FEARec¶

Reference:: Xinyu Du et al. “Frequency Enhanced Hybrid Attention Network for Sequential Recommendation.” In SIGIR 2023.
Reference code:: https://github.com/sudaada/FEARec

class recbole.model.sequential_recommender.fearec.FEABlock(n_heads, hidden_size, intermediate_size, hidden_dropout_prob, attn_dropout_prob, hidden_act, layer_norm_eps, n, config)[source]¶

Bases: Module

One transformer layer consists of a multi-head self-attention layer and a point-wise feed-forward layer.

Parameters:

hidden_states (torch.Tensor) – the input of the multi-head self-attention sublayer
attention_mask (torch.Tensor) – the attention mask for the multi-head self-attention sublayer

Returns:

The output of the point-wise feed-forward sublayer,: is the output of the transformer layer.

Return type:

feedforward_output (torch.Tensor)

forward(hidden_states, attention_mask)[source]¶

Defines the computation performed at every call.
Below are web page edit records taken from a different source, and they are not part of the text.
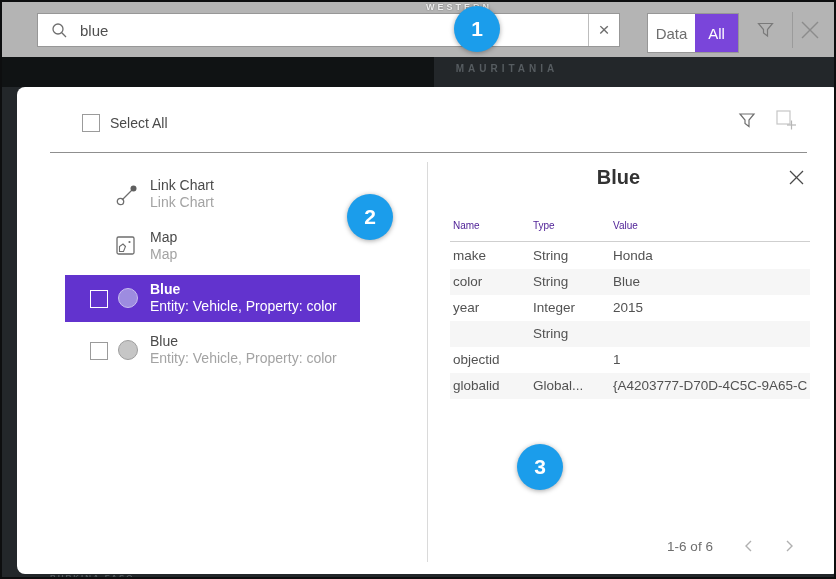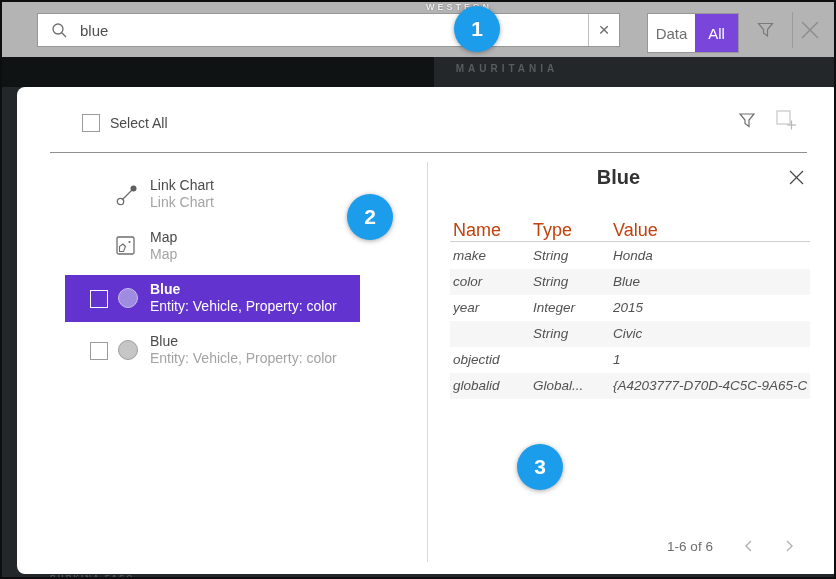"Name" .dt-h { color: #c2410c -> #4c1d95; font-size: 18px -> 10px }
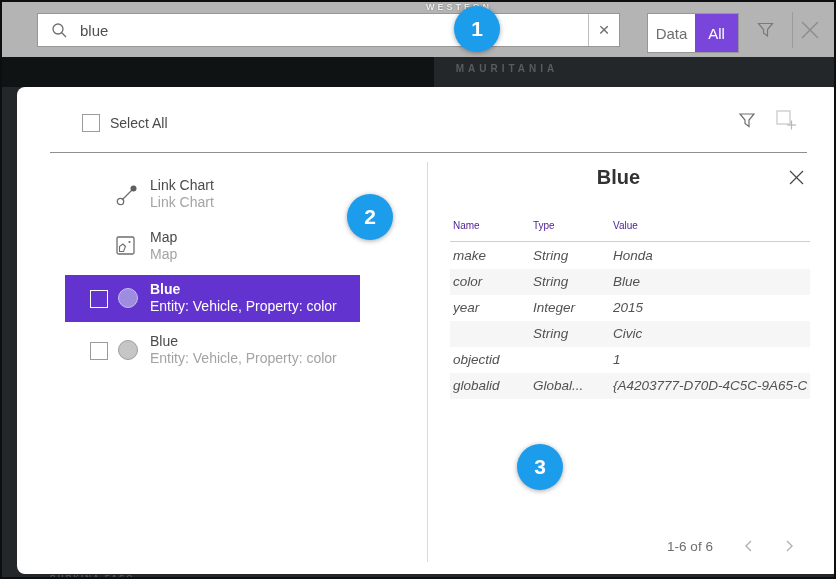"make" .dt-cell { font-style: italic -> none }
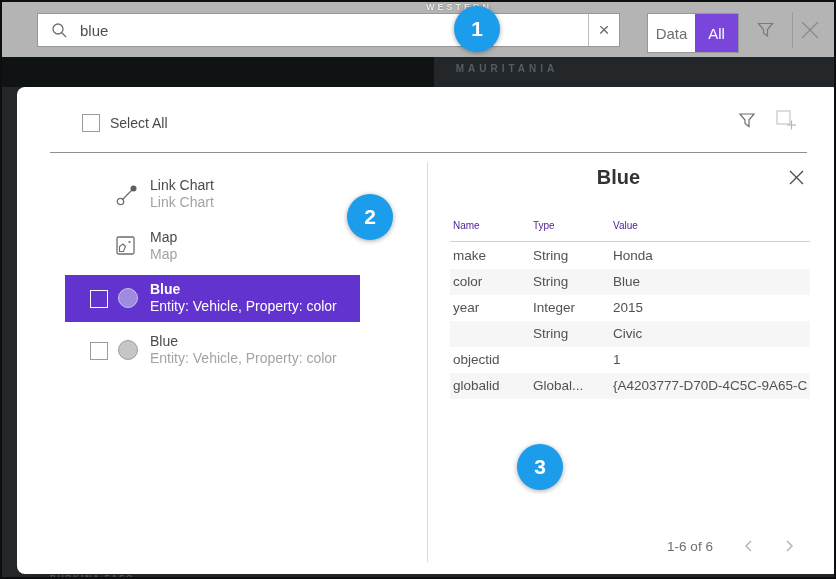"Civic" span.dt-cell { html: <span>Civic</span> -> none }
Should be overridden by all subclasses.

Note

Although the recipe for forward pass needs to be defined within this function, one should call the Module instance afterwards instead of this since the former takes care of running the registered hooks while the latter silently ignores them.

training: bool¶

class recbole.model.sequential_recommender.fearec.FEAEncoder(n_layers=2, n_heads=2, hidden_size=64, inner_size=256, hidden_dropout_prob=0.5, attn_dropout_prob=0.5, hidden_act='gelu', layer_norm_eps=1e-12, config=None)[source]¶

Bases: Module

One TransformerEncoder consists of several TransformerLayers.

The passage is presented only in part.